» TASK DESCRIPTION
Produce word for word the lines of the data below running from the one that has "IGNACIO BALLESTEROS LEMU...: 2" to the one that has "total: 53441.04 -> 49041.70", inclusive, and no others.

··· RECORDS TO PROCESS

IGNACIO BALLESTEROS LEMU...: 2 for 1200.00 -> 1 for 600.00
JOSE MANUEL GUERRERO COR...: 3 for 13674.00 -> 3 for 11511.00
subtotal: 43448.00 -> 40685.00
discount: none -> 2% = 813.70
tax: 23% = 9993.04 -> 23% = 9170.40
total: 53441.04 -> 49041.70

······
··· RECORDS TO PROCESS

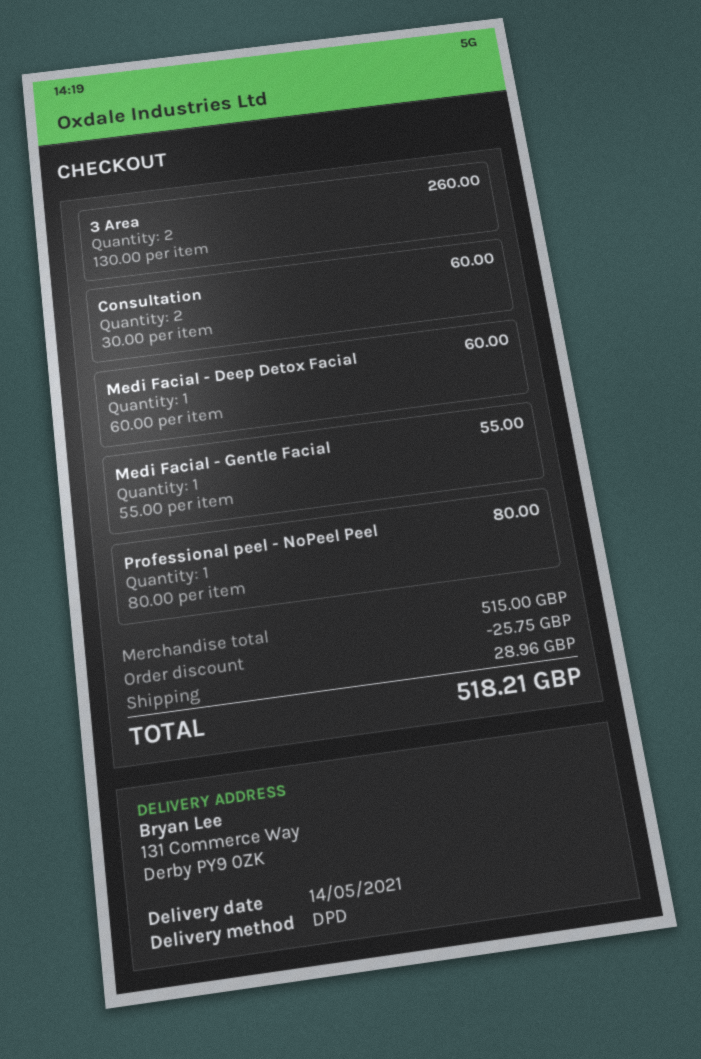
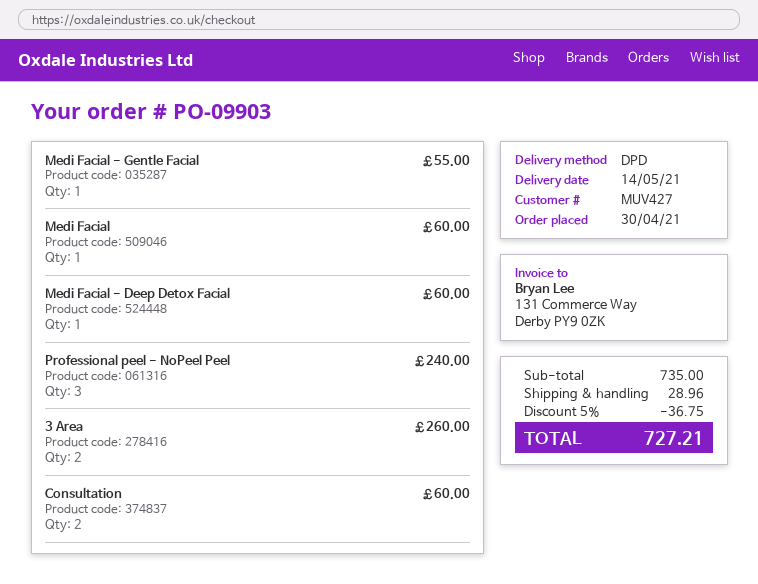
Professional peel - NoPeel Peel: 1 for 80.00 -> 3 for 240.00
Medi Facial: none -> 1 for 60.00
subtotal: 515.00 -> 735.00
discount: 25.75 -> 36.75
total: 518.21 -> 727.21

······
··· RECORDS TO PROCESS

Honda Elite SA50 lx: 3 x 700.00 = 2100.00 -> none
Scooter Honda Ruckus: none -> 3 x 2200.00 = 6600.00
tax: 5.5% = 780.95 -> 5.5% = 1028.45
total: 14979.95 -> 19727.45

······

» RESPONSE BELOW
IGNACIO BALLESTEROS LEMU...: 2 for 1200.00 -> 1 for 600.00
JOSE MANUEL GUERRERO COR...: 3 for 13674.00 -> 3 for 11511.00
subtotal: 43448.00 -> 40685.00
discount: none -> 2% = 813.70
tax: 23% = 9993.04 -> 23% = 9170.40
total: 53441.04 -> 49041.70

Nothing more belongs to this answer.